Elliot Mamet, a postdoctoral research associate and lecturer, received honorable mention for the David Brian Robertson Best Paper Award from the politics and history section of the American Political Science Association (APSA). The award recognizes the best paper in Politics and History presented at the previous APSA annual meeting.

Mamet’s paper is titled “Procedural Power as Democratic Voice: The Fight for Nonvoting Members to Vote in Committee of the Whole,” and is co-authored with Austin Bussing, assistant professor of political science at Trinity University. The paper examines how nonvoting members of Congress representing Washington, D.C., and the U.S. territories expanded their procedural authority in the House of Representatives during the 1990s, offering new perspectives on congressional reform, democratic representation, and racial justice.

“We are delighted to receive this recognition for our research on the nonvoting members of Congress from Washington, D.C., and the U.S. territories,” Mamet said. “Our work chronicles how the nonvoting members used creativity and entrepreneurship to vastly expand their procedural powers on the House floor in the 1990s. Their efforts offer a template for changing Congressional rules to better accord with ideas of democratic equality and racial justice. We are very grateful to the APSA Politics and History Section for considering our work.”

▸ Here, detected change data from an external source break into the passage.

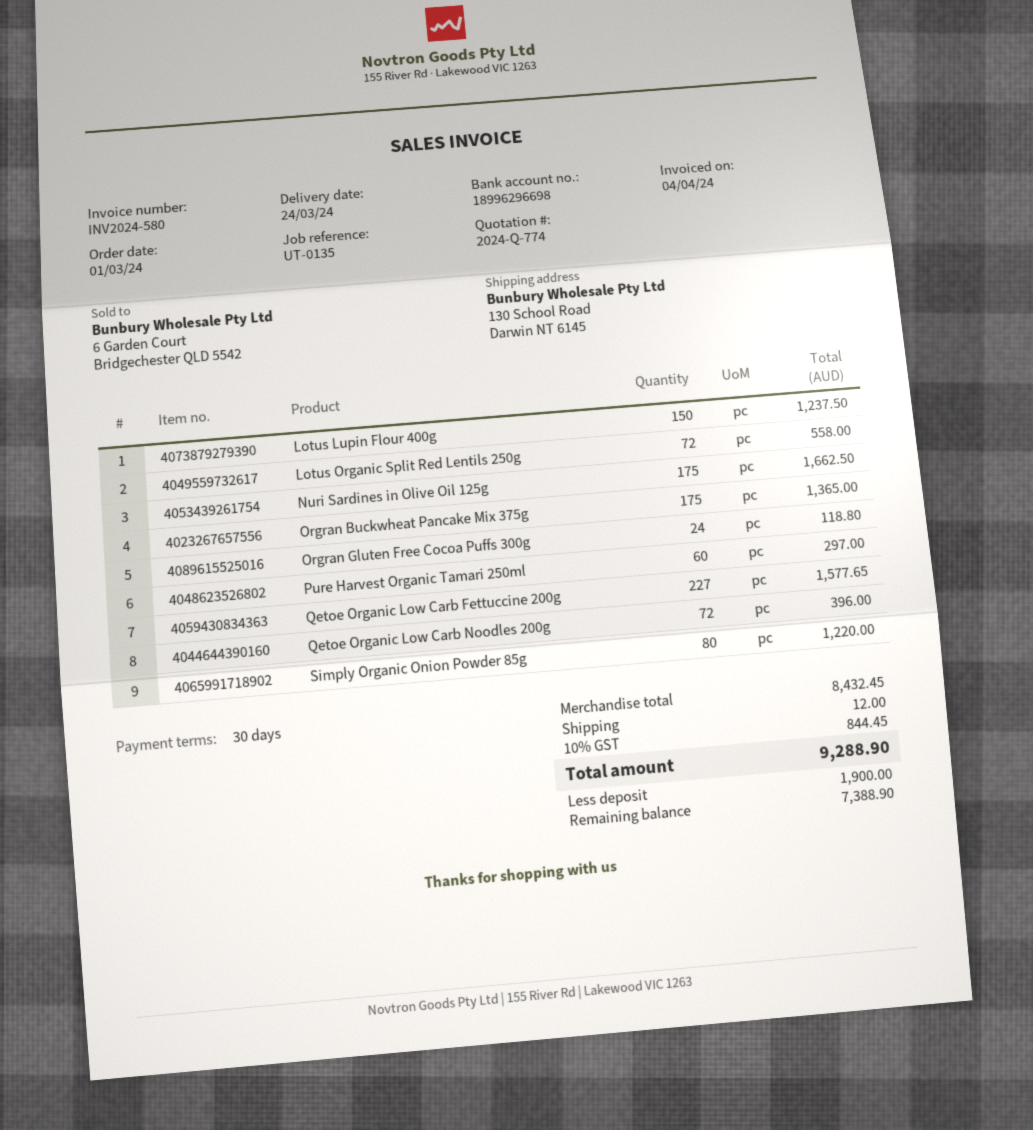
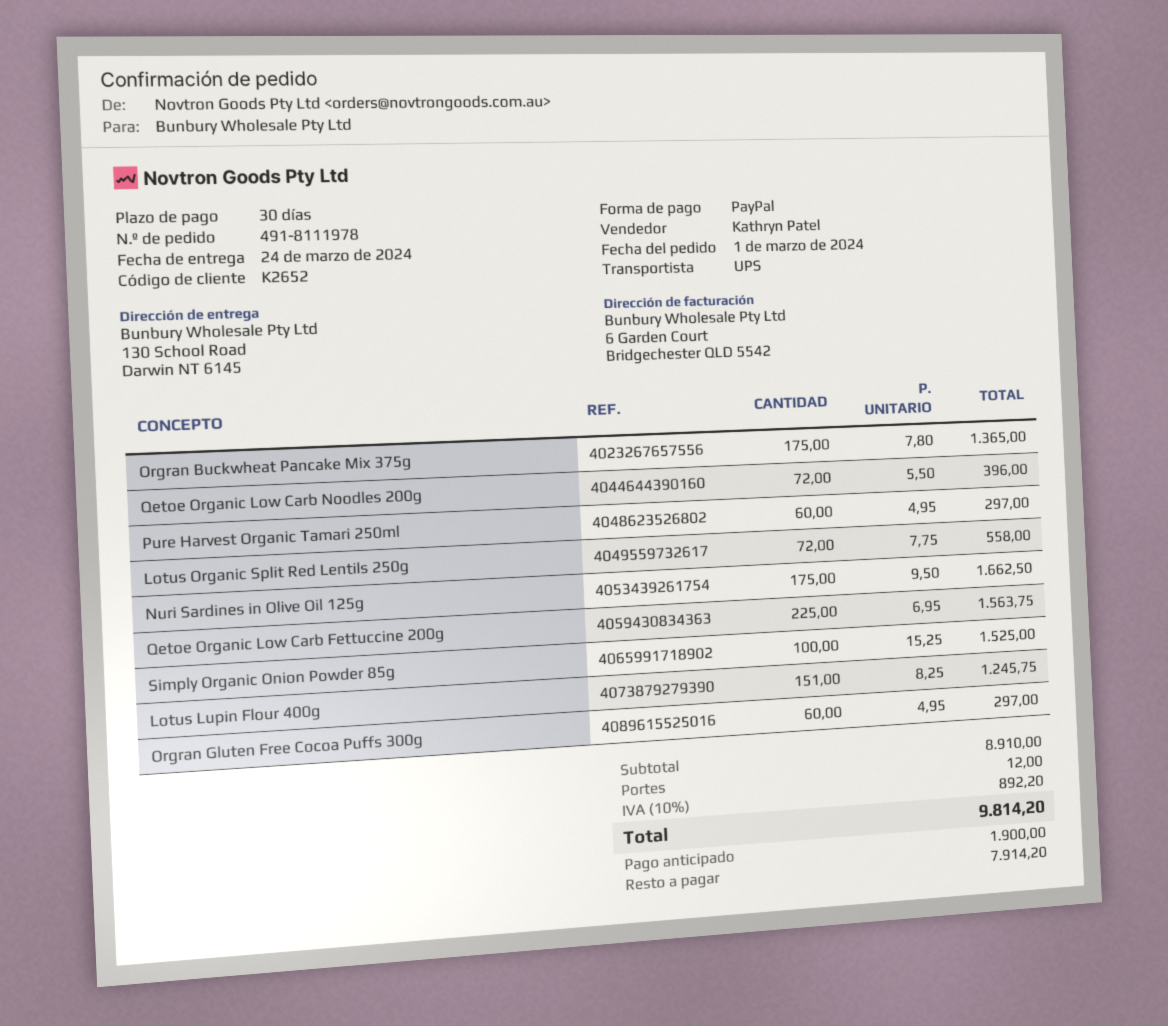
Lotus Lupin Flour 400g: 150 for 1237.50 -> 151 for 1245.75
Orgran Gluten Free Cocoa Puffs 300g: 24 for 118.80 -> 60 for 297.00
Qetoe Organic Low Carb Fettuccine 200g: 227 for 1577.65 -> 225 for 1563.75
Simply Organic Onion Powder 85g: 80 for 1220.00 -> 100 for 1525.00
subtotal: 8432.45 -> 8910.00
tax: 10% = 844.45 -> 10% = 892.20
total: 9288.90 -> 9814.20
balance: 7388.90 -> 7914.20

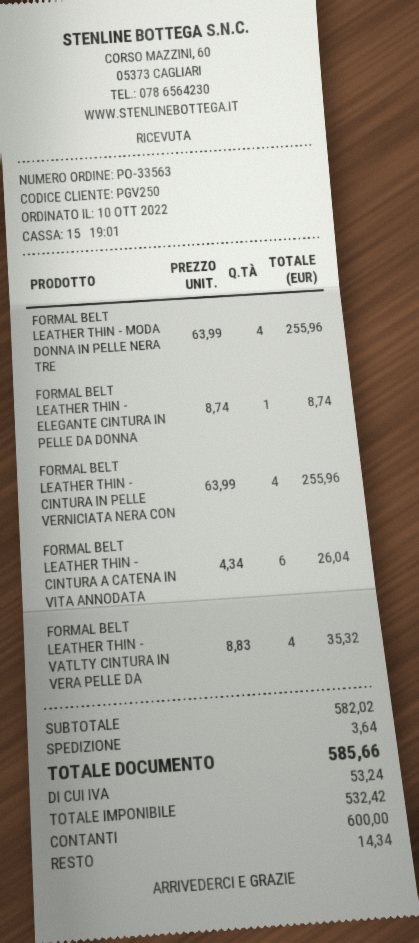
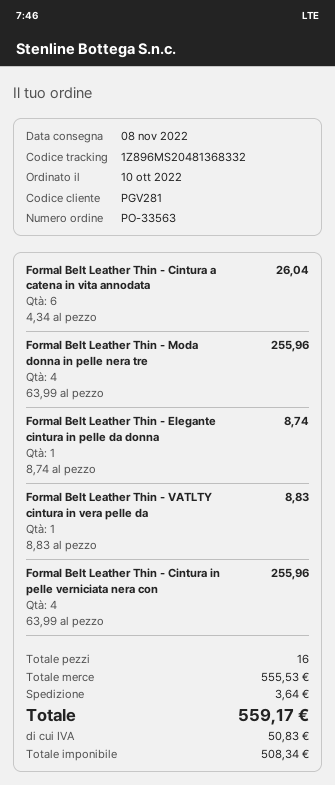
customer number: PGV250 -> PGV281
FORMAL BELT LEATHER THIN - VATLTY CINTURA IN VERA PELLE DA: 4 x 8.83 = 35.32 -> 1 x 8.83 = 8.83
subtotal: 582.02 -> 555.53
net: 532.42 -> 508.34
tax: 53.24 -> 50.83
total: 585.66 -> 559.17

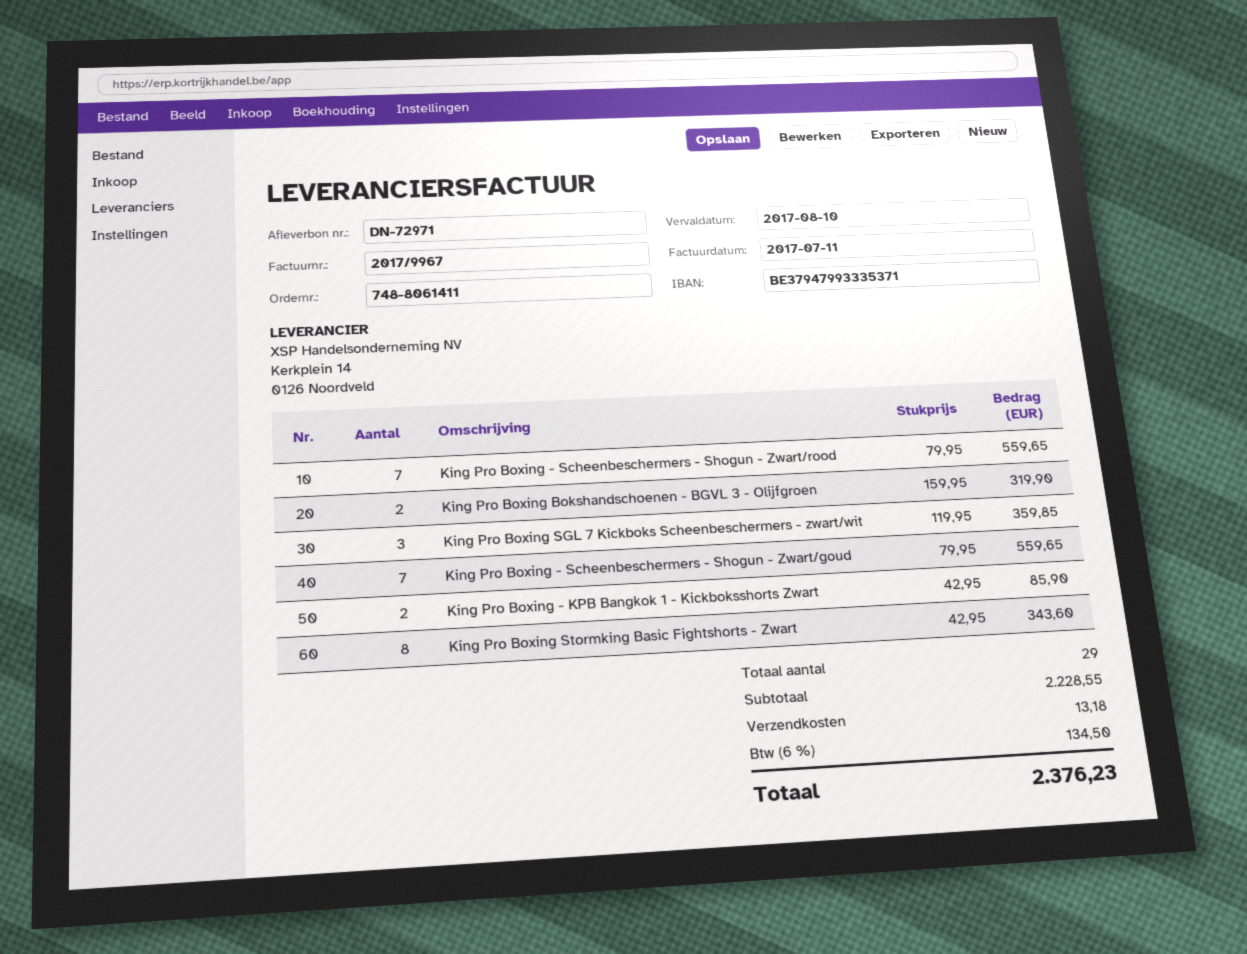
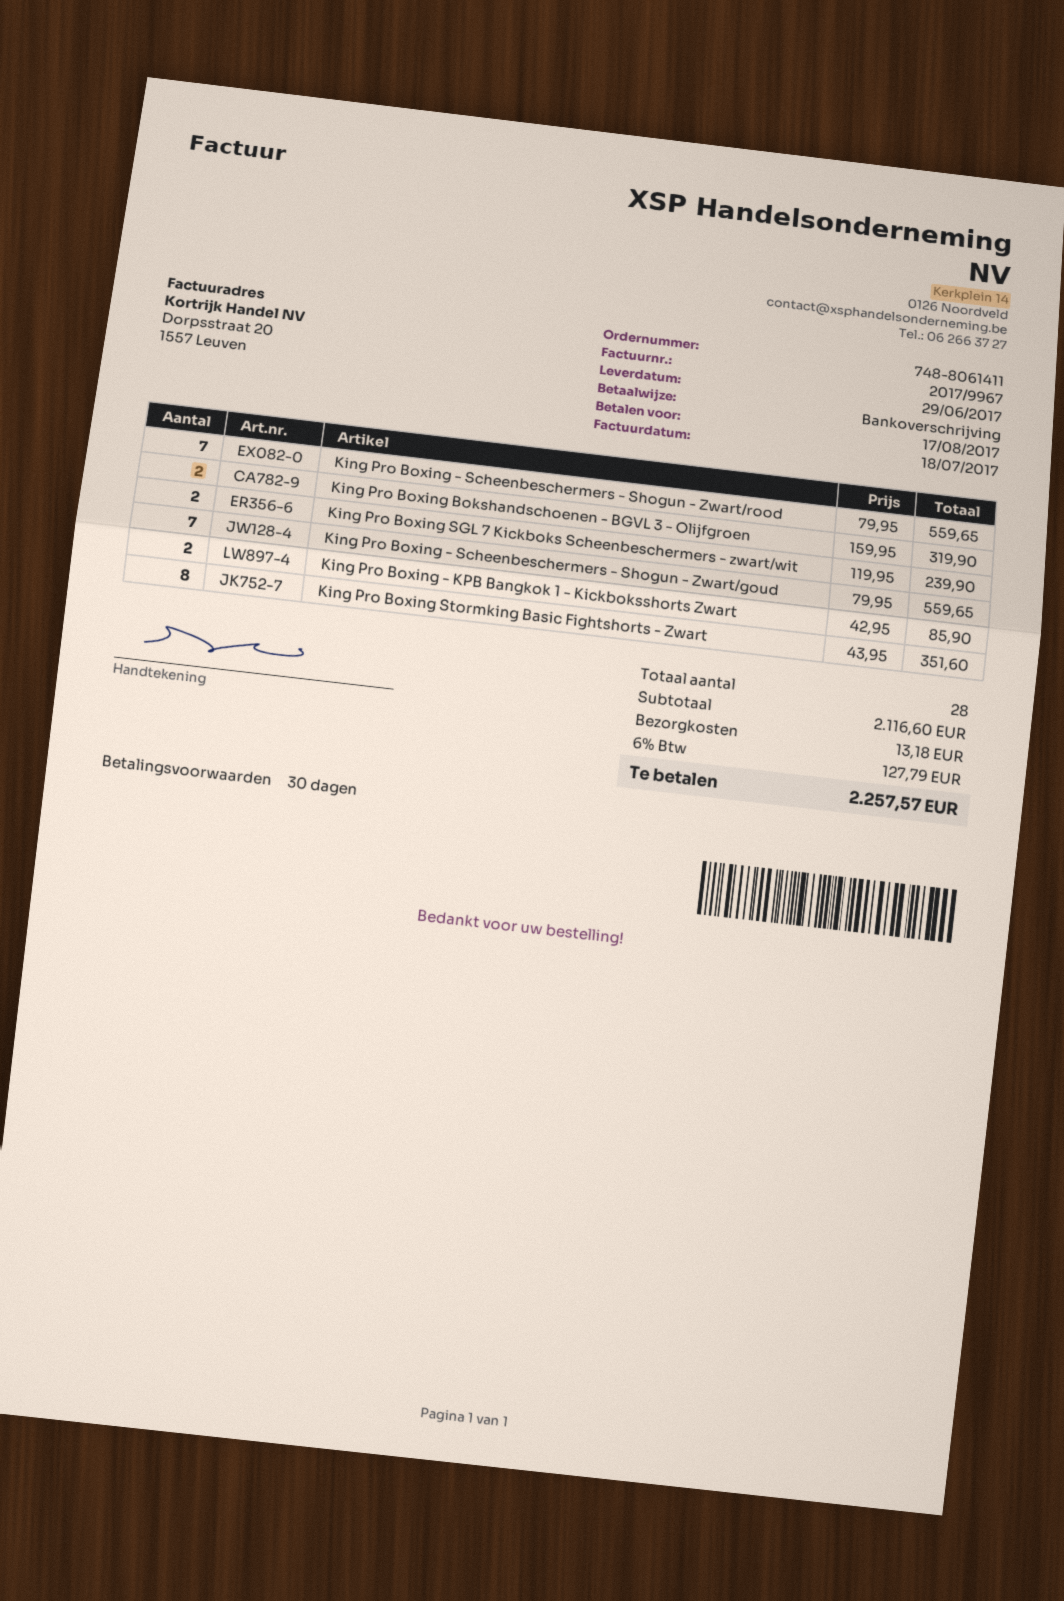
invoice date: 2017-07-11 -> 2017-07-18
due date: 2017-08-10 -> 2017-08-17
King Pro Boxing SGL 7 Kickboks Scheenbeschermers - zwart/wit: 3 x 119.95 = 359.85 -> 2 x 119.95 = 239.90
King Pro Boxing Stormking Basic Fightshorts - Zwart: 8 x 42.95 = 343.60 -> 8 x 43.95 = 351.60
total quantity: 29 -> 28
subtotal: 2228.55 -> 2116.60
tax: 6% = 134.50 -> 6% = 127.79
total: 2376.23 -> 2257.57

Julian Zelizer, the Malcolm Stevenson Forbes Class of 1941 Professor of History and Public Affairs, will spend the upcoming academic year as a Scholar in Residence at the Brennan Center for Justice while on sabbatical. During his residency, Zelizer will begin work on a new book for Harper Collins, “Rendezvous with Democracy: America, 1945–1974”.

A leading historian of American politics, Zelizer’s scholarship examines the evolution of democracy, political institutions, and public leadership in the United States. His forthcoming book explores how Americans sought to redefine democracy in the decades following World War II, as the nation grappled with civil rights, political reform, and the legacy of defeating fascism abroad.

“I am excited to be a Scholar in Residence at the Brennan Center for Justice at NYU Law, which has become one of the premier institutions studying gerrymandering, voting rights, the balance of power, and many of the core issues that have animated my scholarship on the history of American politics,” Zelizer said. “I will spend my year at the center starting work on a new book about the history of the United States between World War II and the early 1970s, with a focus on the story of how Americans struggled to define what democracy would look like after having defeated fascism overseas. I look forward to spending time with the spectacular group of scholars who are part of the institution.”